STATE

Economist: Mass. labor force at risk of losing experienced workers

Katie Lannan, State House News Service
State Sen. Joan Lovely, the Senate's point person on spending bills, says she is still paying off her student debt from law school. [Photo/Sam Doran/SHNS]

BOSTON - As the state's population ages, the labor force will lose some of its most experienced and productive workers, except for those who can be persuaded to put off retirement, economist Michael Goodman told state budget writers recently.

It's a demographic challenge that Sen. Joan Lovely understands.

"Actually, my husband is over 65 and will continue to work because he has to," Lovely, who has been leading the Senate Ways and Means Committee, told Goodman during his testimony at an annual revenue hearing last week. "But I've also seen a number of our peers who have retired from their main employment and have gone back to work because they have to, because their retirement just won't be able to support them in the style they want to be supported."

The back-and-forth between Lovely, a Salem Democrat, and Goodman highlights how the people tasked with developing the state's $40 billion annual budget and analyzing the broader fiscal environment also contend with the same pressures faced by the economy as a whole.

Lovely mentioned her husband in asking Goodman if the people who are remaining in the workforce instead of retiring are doing so because they want to work, or because they need to.

Goodman, the director of the Public Policy Center at UMass Dartmouth, said the answer is both.

"Obviously if you work in a more physically demanding occupation, as we grow older, it becomes more difficult to sustain that, so it has varied by industry, but in some key sectors that aren't physically demanding, I think you have seen people delaying retirement both to catch up financially from where they might have been pre-recession, but also some of us have a hard time slowing down," Goodman said.

Lovely followed up with a second question, again drawing on her family's experiences.

Referencing her 27-year-old daughter who lives at "home with me, because she can't afford to move out yet" as she pays off student loans, Lovely asked how experts are counting the population of people whose student debt keeps them relying on their parents or otherwise prevents them from entering the housing market.

Goodman answered with an anecdote of his own, pointing to a 24-year-old son who's now able to pay his own rent in Boston.

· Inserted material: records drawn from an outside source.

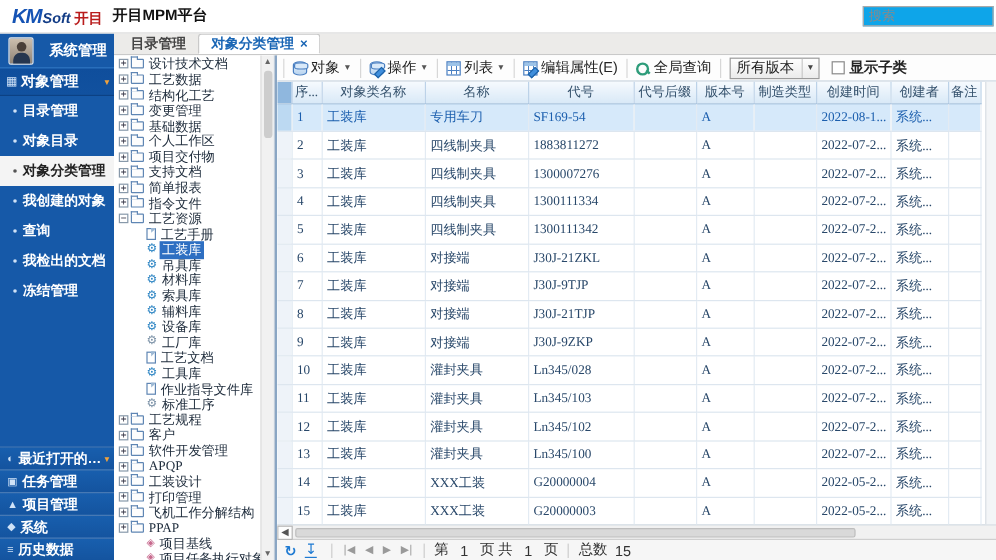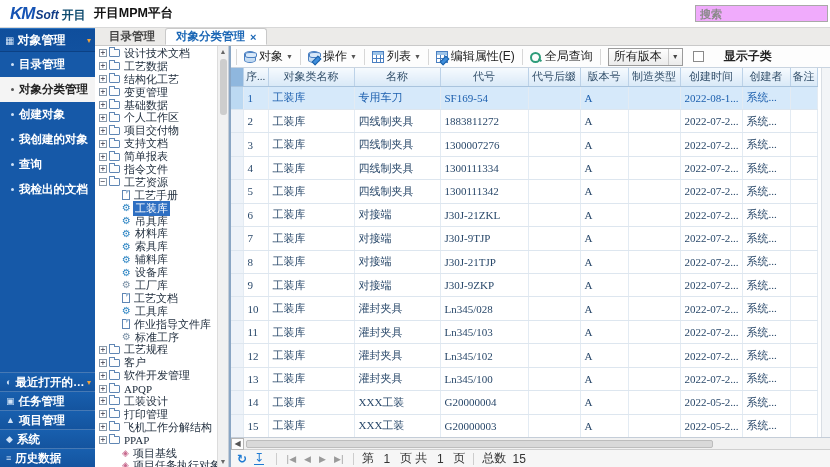--- a/index.html
+++ b/index.html
@@ -5,23 +5,23 @@
   * { margin:0; padding:0; box-sizing:border-box; }
   html,body { width:830px; height:467px; overflow:hidden; background:#fff;
     font-family:"Liberation Sans","DejaVu Sans",sans-serif; }
   .screen { width:830px; height:467px; display:flex; flex-direction:column; overflow:hidden; background:#fff; }
 
   
   .topbar { height:28px; flex:0 0 28px; display:flex; align-items:center; background:#fff; border-bottom:1px solid #d8d8d8; padding:0 2px 0 10px; }
   .logo { display:flex; align-items:baseline; margin-right:8px; white-space:nowrap; }
   .logo-km { font-style:italic; font-weight:bold; font-size:17px; color:#1553b4; letter-spacing:-1px; }
   .logo-soft { font-style:italic; font-weight:bold; font-size:12px; color:#123c86; margin-left:1px; }
-  .logo-cn { font-weight:bold; font-size:12px; color:#0c4a6e; margin-left:3px; }
+  .logo-cn { font-weight:bold; font-size:12px; color:#b91c1c; margin-left:3px; }
   .app-title { font-weight:bold; font-size:12.5px; color:#111; }
-  .search { margin-left:auto; width:133px; height:17px; border:1px solid #a9a9a9; font-size:11px; padding:0 4px; color:#333; background:#f0abfc;font-weight:bold; }
+  .search { margin-left:auto; width:109px; height:17px; border:1px solid #a9a9a9; font-size:11px; padding:0 4px; color:#333; background:#0ea5e9; }
   .search::placeholder { color:#8a8a8a; }
 
   .main-row { flex:1; display:flex; overflow:hidden; }
 
   
   .sidebar { width:95px; flex:0 0 95px; background:#1659a8; display:flex; flex-direction:column; overflow:hidden; color:#fff; }
   .user-row { height:28px; flex:0 0 28px; display:flex; align-items:center; padding:2px 6px 2px 7px; }
   .avatar { width:21px; height:23px; background:linear-gradient(#cdbfae,#8d8276); border:1px solid #e8e8e8; border-radius:2px; position:relative; overflow:hidden; }
   .avatar::before { content:""; position:absolute; left:6px; top:3px; width:8px; height:8px; border-radius:50%; background:#4a3f38; }
   .avatar::after { content:""; position:absolute; left:3px; top:12px; width:14px; height:10px; border-radius:6px 6px 0 0; background:#26364f; }
@@ -84,21 +84,21 @@
     background-image:linear-gradient(#9cc3e8 0 3px, transparent 3px),
       linear-gradient(90deg, transparent 0 3px, #4a7fc1 3px 4px, transparent 4px 7px, #4a7fc1 7px 8px, transparent 8px),
       linear-gradient(transparent 0 6px, #4a7fc1 6px 7px, transparent 7px); }
   .i-mag { width:12px; height:12px; }
   .i-mag::before { content:""; position:absolute; left:0; top:1px; width:7px; height:7px; border:2px solid #2e9c7a; border-radius:50%; }
   .i-mag::after { content:""; position:absolute; left:8px; top:8px; width:4px; height:2px; background:#2e9c7a; transform:rotate(45deg); }
   .combo { display:flex; align-items:center; height:18px; border:1px solid #9b9b9b; background:linear-gradient(#fefefe,#ebebeb); font-size:12px; color:#222; padding-left:5px; margin:0 4px; cursor:pointer; }
   .combo-arrow { width:14px; height:100%; display:flex; align-items:center; justify-content:center; font-size:7px; color:#444; margin-left:6px; border-left:1px solid #c9c9c9; }
   .chk-wrap { display:flex; align-items:center; margin-left:6px; cursor:pointer; }
   .chk { width:11px; height:11px; border:1px solid #8a8a8a; background:#fff; margin-right:4px; }
-  .chk-label { font-size:12px; font-weight:bold; color:#222;margin-left:16px; }
+  .chk-label { font-size:12px; font-weight:bold; color:#222; }
 
   
   .grid { flex:1; display:flex; overflow:hidden; border-bottom:1px solid #c4cdd8; }
   .grid-table-wrap { flex:1; overflow:hidden; }
   table { border-collapse:collapse; table-layout:fixed; width:586px; font-family:"Liberation Serif","DejaVu Serif",serif; }
   th { height:18px; background:linear-gradient(#f6fafe,#d9e9f7); border-right:1px solid #bcd2e8; border-bottom:1px solid #a9c4de; font-size:11px; font-weight:normal; color:#33506b; white-space:nowrap; overflow:hidden; text-align:center; }
   th.selcol { background:#8fb7de; }
   td { height:23.45px; border-right:1px solid #e3ebf3; border-bottom:1px solid #dde6ef; font-size:11px; color:#29486a; white-space:nowrap; overflow:hidden; padding:0 4px; }
   td.selcol { background:#eef3f9; padding:0; }
   tr.selected td { background:#d6e9fa; color:#1c5fae; }
@@ -128,49 +128,57 @@
       <span class="logo-km">KM</span>
       <span class="logo-soft">Soft</span>
       <span class="logo-cn">开目</span>
     </div>
     <div class="app-title">开目MPM平台</div>
     <input class="search" type="text" placeholder="搜索" style="">
   </div>
 
   <div class="main-row">
     <aside class="sidebar">
+      <div class="user-row">
+        <div class="avatar"></div>
+        <div class="user-name">系统管理</div>
+      </div>
       <div class="side-section-header">
         <span class="sh-icon">▦</span>
         <span>对象管理</span>
         <span class="sh-arrow">▾</span>
       </div>
       <div class="side-items" id="side-items">
           <div class="side-item">
             <span class="dot"></span>
             <span>目录管理</span>
           </div>
+          <div class="side-item">
+            <span class="dot"></span>
+            <span>对象目录</span>
+          </div>
           <div class="side-item sel">
             <span class="dot"></span>
             <span>对象分类管理</span>
           </div>
           <div class="side-item">
             <span class="dot"></span>
-            <span>创建对象</span>
-          </div>
-          <div class="side-item">
-            <span class="dot"></span>
             <span>我创建的对象</span>
           </div>
           <div class="side-item">
             <span class="dot"></span>
             <span>查询</span>
           </div>
           <div class="side-item">
             <span class="dot"></span>
             <span>我检出的文档</span>
+          </div>
+          <div class="side-item">
+            <span class="dot"></span>
+            <span>冻结管理</span>
           </div>
         </div>
       <div class="side-fill"></div>
       <div id="side-bottom">
           <div class="side-bottom-item">
             <span class="sb-icon">◐</span>
             <span>最近打开的…</span>
             <span class="sb-arrow">▾</span>
           </div>
           <div class="side-bottom-item">

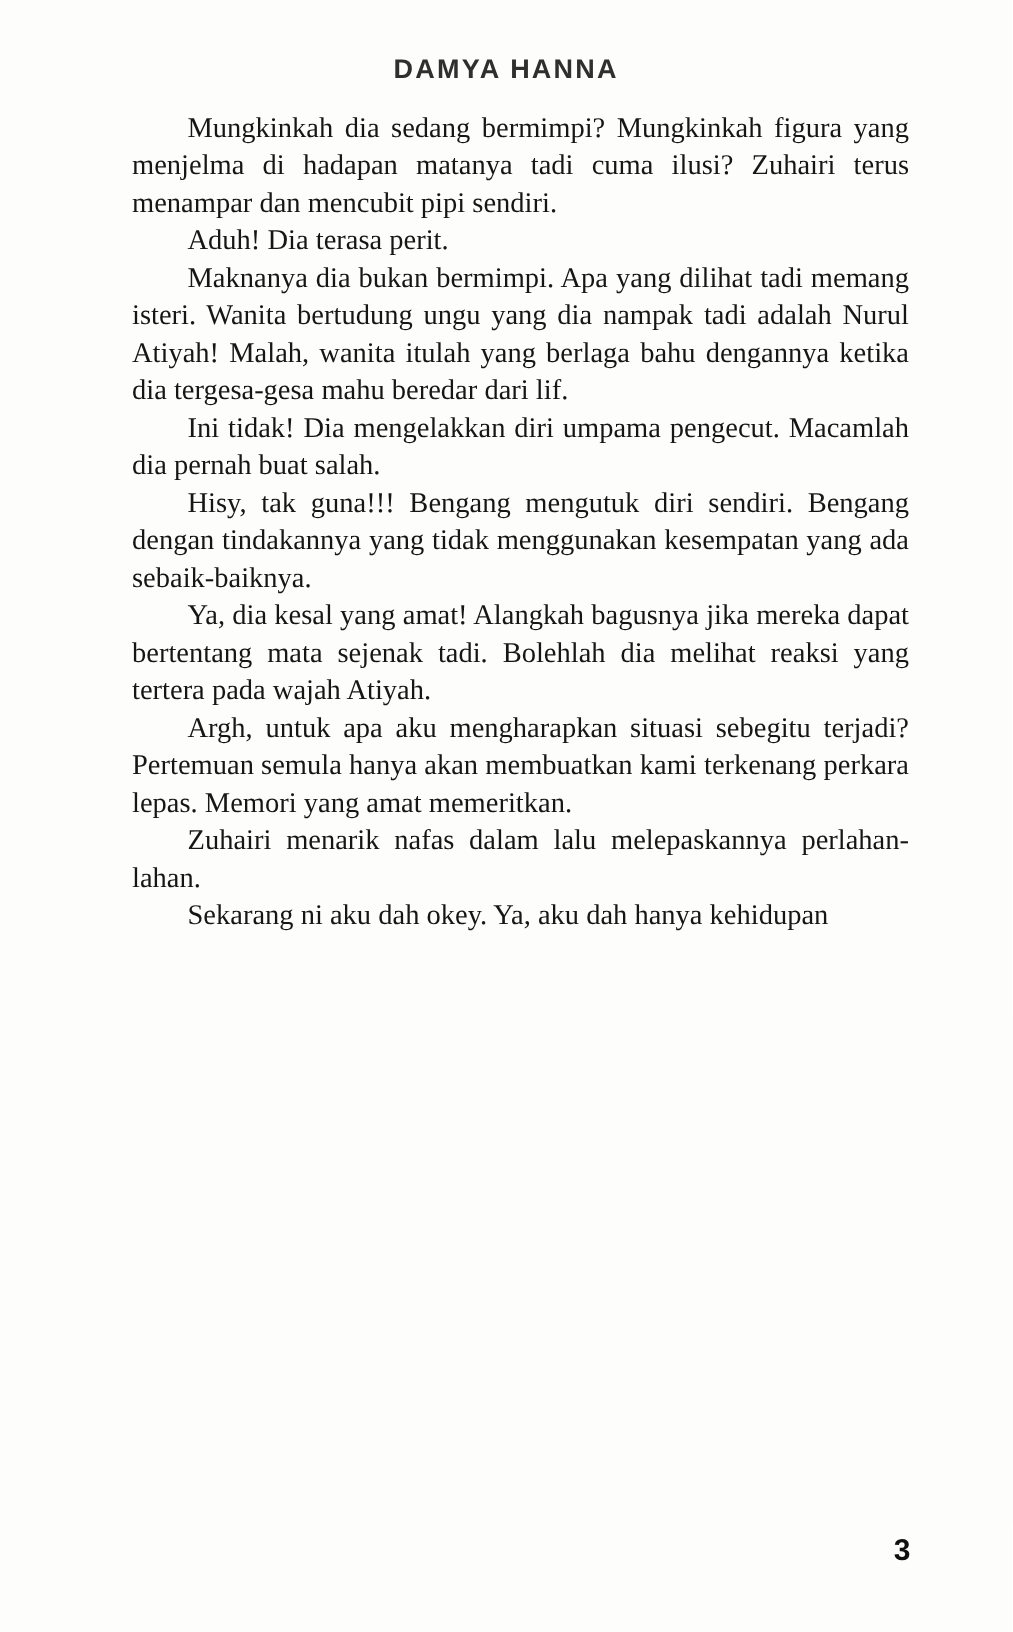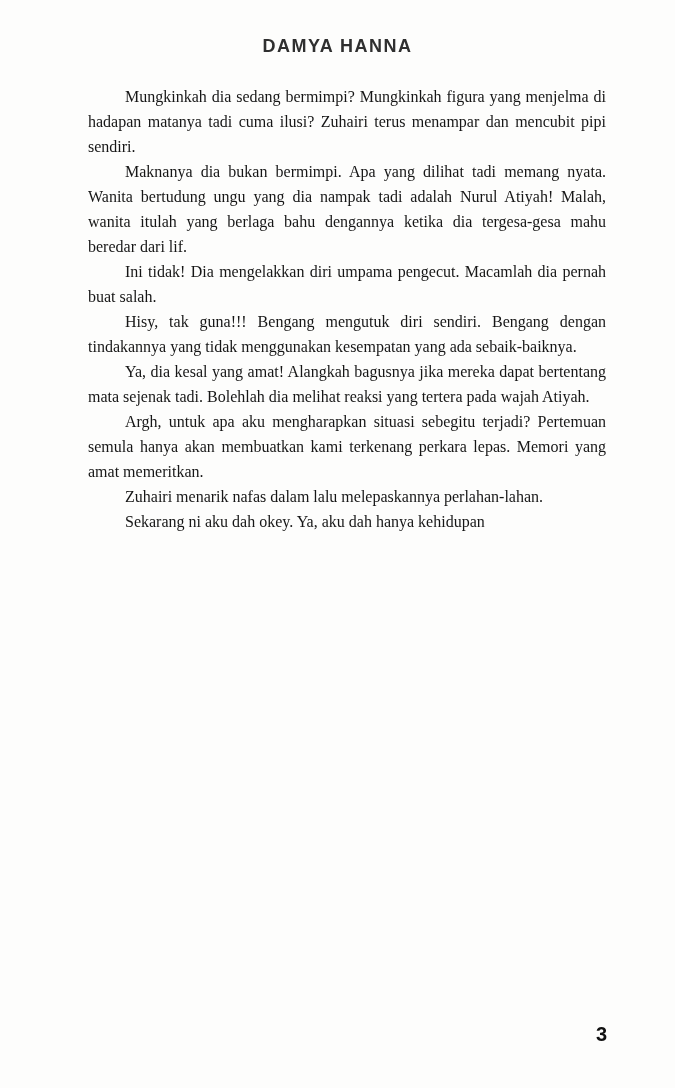--- a/index.html
+++ b/index.html
@@ -22,24 +22,24 @@
     text-align: center;
     font-family: "Liberation Sans", sans-serif;
     font-weight: bold;
     font-size: 18px;
     letter-spacing: 1.5px;
     color: #2f2f2f;
   }
   .content {
     position: absolute;
     left: 88px;
-    top: 84px;
+    top: 73px;
     width: 518px;
     font-family: "Liberation Serif", "DejaVu Serif", serif;
-    font-size: 16px;
+    font-size: 19px;
     line-height: 25px;
     color: #161616;
     text-align: justify;
   }
   .content p {
     margin: 0;
     padding: 0;
     text-indent: 37px;
   }
   .page-number {
@@ -54,21 +54,22 @@
 </style>
 </head>
 <body>
 
 <div class="page">
 
   <div class="running-header">DAMYA HANNA</div>
 
   <div class="content">
     <p>Mungkinkah dia sedang bermimpi? Mungkinkah figura yang menjelma di hadapan matanya tadi cuma ilusi? Zuhairi terus menampar dan mencubit pipi sendiri.</p>
-    <p>Maknanya dia bukan bermimpi. Apa yang dilihat tadi memang nyata. Wanita bertudung ungu yang dia nampak tadi adalah Nurul Atiyah! Malah, wanita itulah yang berlaga bahu dengannya ketika dia tergesa-gesa mahu beredar dari lif.</p>
+    <p>Aduh! Dia terasa perit.</p>
+    <p>Maknanya dia bukan bermimpi. Apa yang dilihat tadi memang isteri. Wanita bertudung ungu yang dia nampak tadi adalah Nurul Atiyah! Malah, wanita itulah yang berlaga bahu dengannya ketika dia tergesa-gesa mahu beredar dari lif.</p>
     <p>Ini tidak! Dia mengelakkan diri umpama pengecut. Macamlah dia pernah buat salah.</p>
     <p>Hisy, tak guna!!! Bengang mengutuk diri sendiri. Bengang dengan tindakannya yang tidak menggunakan kesempatan yang ada sebaik-baiknya.</p>
     <p>Ya, dia kesal yang amat! Alangkah bagusnya jika mereka dapat bertentang mata sejenak tadi. Bolehlah dia melihat reaksi yang tertera pada wajah Atiyah.</p>
     <p>Argh, untuk apa aku mengharapkan situasi sebegitu terjadi? Pertemuan semula hanya akan membuatkan kami terkenang perkara lepas. Memori yang amat memeritkan.</p>
     <p>Zuhairi menarik nafas dalam lalu melepaskannya perlahan-lahan.</p>
     <p>Sekarang ni aku dah okey. Ya, aku dah hanya kehidupan</p>
   </div>
 
   <div class="page-number">3</div>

"But of course, I'm the one who took out the loans, so it's sort of six of one, half dozen of the other," he said. "I do think it does place a burden on the next generation. There's been a debate in the real estate community for some time now, is it that millennials like roommates and small apartments and hate cars, or is it that they can't afford these things? I think it's more the latter than the former."

Lovely, according to a biography on the Legislature's website, went back to school after raising three children with her husband, Stephen, and now holds degrees from Salem State University and the Massachusetts School of Law.

Nine years after graduating law school, Lovely told Goodman she's still carrying debt from it, with a 6.5 percent interest rate.

Goodman replied that he's in his early 50s and still paying his student debt.

"I do think that student debt, as we've shifted the cost in the case of Massachusetts from the state to students and their families, the results are predictable," Goodman said. "Incomes have been flat and so the only way to keep up with rising costs is to borrow, and that's what we've been seeing, and the federal government has made it a little more difficult by charging much higher interest rates than I think any of us would be expected to pay on any loan we would take out, which adds insult to injury, frankly."

The Senate in April unanimously passed a bill that would increase oversight of the student loan industry in Massachusetts, with senators at the time saying the average student loan debt load in the state has increased by nearly 75 percent in the past 10 years. The bill (S 2421) remains before the House Ways and Means Committee.

Sen. Eric Lesser, a Longmeadow Democrat who sponsored the original version of the bill, has said he plans to file it again for the 2019-2020 session.